─── Data section ───

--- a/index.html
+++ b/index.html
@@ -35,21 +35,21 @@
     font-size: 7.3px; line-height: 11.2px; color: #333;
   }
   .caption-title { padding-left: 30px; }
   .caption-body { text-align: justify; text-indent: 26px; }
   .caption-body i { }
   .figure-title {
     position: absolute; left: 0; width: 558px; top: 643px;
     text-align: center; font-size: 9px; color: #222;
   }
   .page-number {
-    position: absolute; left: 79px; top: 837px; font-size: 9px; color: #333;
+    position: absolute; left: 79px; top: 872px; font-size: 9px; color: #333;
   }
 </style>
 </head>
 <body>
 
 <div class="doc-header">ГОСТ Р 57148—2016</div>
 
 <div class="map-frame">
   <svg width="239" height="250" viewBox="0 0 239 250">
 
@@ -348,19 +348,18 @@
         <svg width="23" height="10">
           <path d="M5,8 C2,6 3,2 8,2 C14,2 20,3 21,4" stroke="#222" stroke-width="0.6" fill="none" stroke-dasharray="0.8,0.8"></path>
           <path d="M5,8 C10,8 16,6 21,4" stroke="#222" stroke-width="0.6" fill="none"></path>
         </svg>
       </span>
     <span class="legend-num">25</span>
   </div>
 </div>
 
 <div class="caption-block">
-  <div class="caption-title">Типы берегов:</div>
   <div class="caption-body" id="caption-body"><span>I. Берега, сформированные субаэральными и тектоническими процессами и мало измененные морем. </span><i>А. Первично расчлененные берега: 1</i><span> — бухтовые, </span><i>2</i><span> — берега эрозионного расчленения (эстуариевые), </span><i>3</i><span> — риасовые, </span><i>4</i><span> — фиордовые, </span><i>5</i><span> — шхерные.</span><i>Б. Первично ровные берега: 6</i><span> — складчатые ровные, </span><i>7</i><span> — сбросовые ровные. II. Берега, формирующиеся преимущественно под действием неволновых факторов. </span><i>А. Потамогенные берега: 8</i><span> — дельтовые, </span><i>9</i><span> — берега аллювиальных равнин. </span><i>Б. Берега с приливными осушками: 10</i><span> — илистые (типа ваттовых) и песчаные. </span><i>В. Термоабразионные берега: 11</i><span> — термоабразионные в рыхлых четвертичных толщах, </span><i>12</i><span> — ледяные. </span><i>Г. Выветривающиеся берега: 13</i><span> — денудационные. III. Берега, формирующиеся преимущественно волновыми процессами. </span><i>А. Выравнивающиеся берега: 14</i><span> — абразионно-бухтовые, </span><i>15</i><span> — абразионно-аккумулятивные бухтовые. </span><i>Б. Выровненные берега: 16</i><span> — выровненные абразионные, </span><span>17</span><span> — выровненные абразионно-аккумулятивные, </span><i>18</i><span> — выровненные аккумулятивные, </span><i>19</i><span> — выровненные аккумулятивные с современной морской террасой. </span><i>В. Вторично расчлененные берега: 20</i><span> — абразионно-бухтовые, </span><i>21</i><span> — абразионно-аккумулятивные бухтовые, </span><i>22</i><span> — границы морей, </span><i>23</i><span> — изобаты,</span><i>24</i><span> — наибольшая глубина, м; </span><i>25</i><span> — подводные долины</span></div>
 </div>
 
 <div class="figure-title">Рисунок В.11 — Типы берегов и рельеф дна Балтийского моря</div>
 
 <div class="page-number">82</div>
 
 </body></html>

───
─── Data section ───

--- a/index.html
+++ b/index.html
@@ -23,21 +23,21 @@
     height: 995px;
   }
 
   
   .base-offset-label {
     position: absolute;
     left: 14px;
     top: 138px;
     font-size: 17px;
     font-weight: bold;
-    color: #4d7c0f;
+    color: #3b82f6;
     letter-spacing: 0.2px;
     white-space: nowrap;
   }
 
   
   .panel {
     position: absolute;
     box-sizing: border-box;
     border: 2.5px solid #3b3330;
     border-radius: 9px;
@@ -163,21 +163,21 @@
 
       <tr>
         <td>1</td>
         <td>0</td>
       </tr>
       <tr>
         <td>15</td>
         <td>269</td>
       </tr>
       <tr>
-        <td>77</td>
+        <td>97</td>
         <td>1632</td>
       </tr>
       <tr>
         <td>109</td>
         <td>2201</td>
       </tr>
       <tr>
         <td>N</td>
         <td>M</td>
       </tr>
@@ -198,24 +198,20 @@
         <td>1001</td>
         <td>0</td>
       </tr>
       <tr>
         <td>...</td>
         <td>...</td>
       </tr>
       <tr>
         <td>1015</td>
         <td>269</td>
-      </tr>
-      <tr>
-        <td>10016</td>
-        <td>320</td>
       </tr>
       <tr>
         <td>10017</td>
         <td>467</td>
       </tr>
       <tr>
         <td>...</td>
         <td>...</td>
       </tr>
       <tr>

───

• Problem to work on: Return all lines in the entries above that carry the word "border".

• Response:
     box-sizing: border-box;
     border: 2.5px solid #3b3330;
     border-radius: 9px;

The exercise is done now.